The Hon. Alfred Lyttelton (1857–1913) served as a Member of Parliament from 1895 to 1913, holding office as Colonial Secretary from 1903 to 1905. He was also a talented sportsman, having previously played on the English national cricket and football teams. A keen golfer, in 1901 he commissioned the architect Edwin Lutyens to design a holiday home on a site adjacent to Muirfield golf course on the East Lothian coast. Originally known as High Walls, the house was designed in Lutyens' Arts and Crafts style. Lutyens also laid out the gardens, possibly with the assistance of Gertrude Jekyll.

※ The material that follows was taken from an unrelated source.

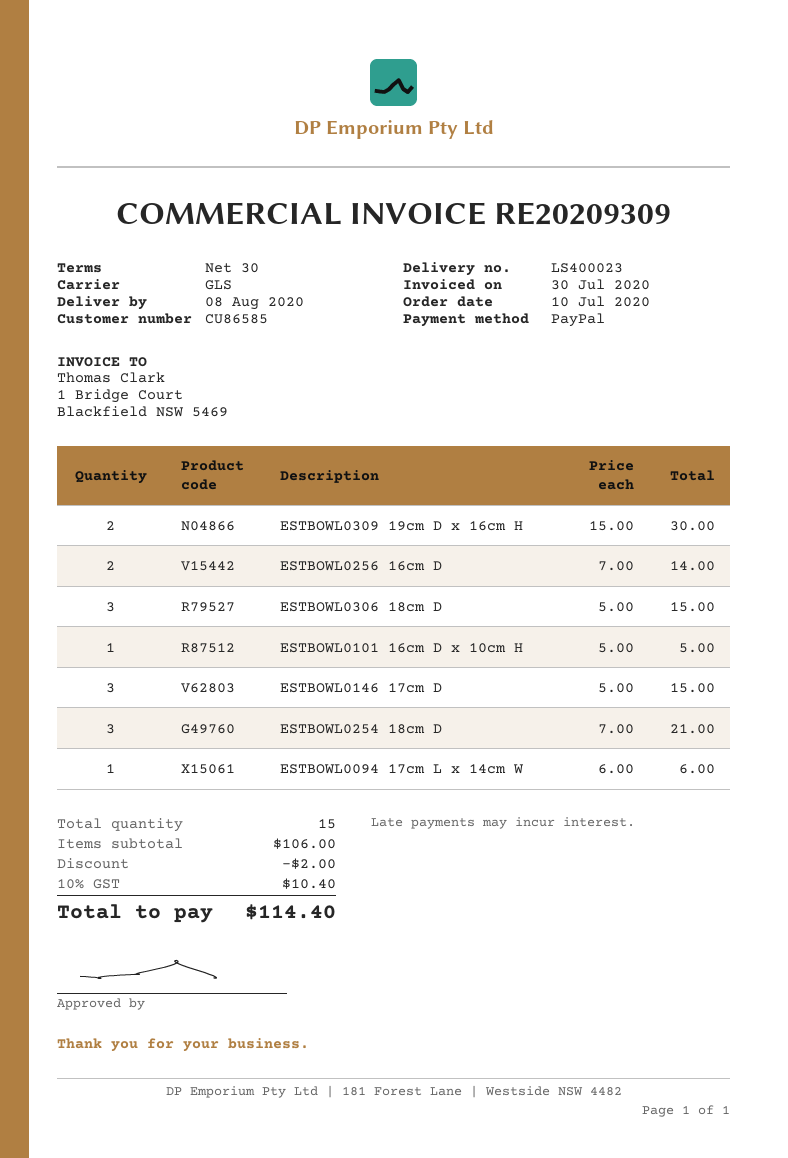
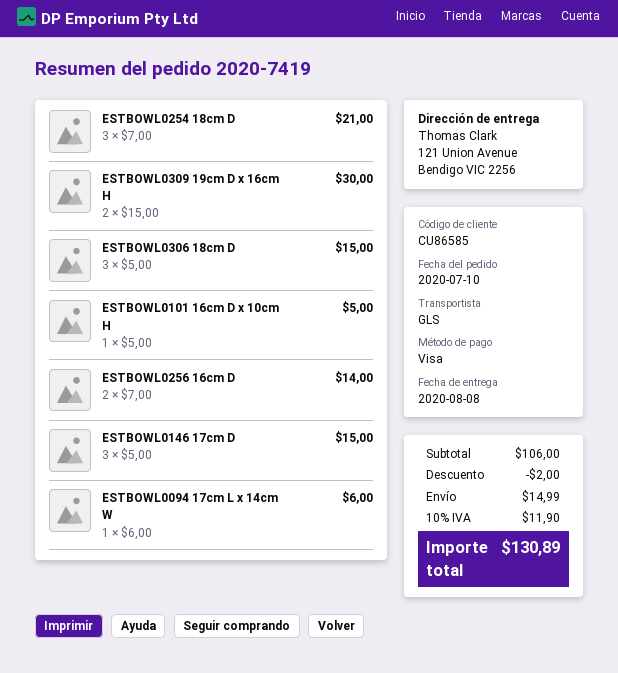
payment method: PayPal -> Visa
shipping: none -> 14.99
tax: 10% = 10.40 -> 10% = 11.90
total: 114.40 -> 130.89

In 1905 the house was sold by Lyttelton to Evelyn Forbes, the Scots socialite wife of American railroad magnate William Dodge James. She commissioned Lutyens to add three lodges in 1905, and in 1911 had an extension built by Sir Robert Lorimer. The Jameses entertained Edward VII at the house. It was leased after the First World War, and in 1924 it was purchased by Sir James Horlick, founder of Horlicks Ltd. Horlick developed a plant collection at another of his properties, Achamore House in Argyll, but only visited Greywalls annually.

The house was requisitioned during the Second World War for use as a hospital. Horlick left the property to his daughter Ursula and her husband Colonel John Weaver, and in 1948 they converted the house into a hotel. Several extensions have since been added, and the Weaver family continue to manage the property. The hotel restaurant, Chez Roux, is run by French chef Albert Roux.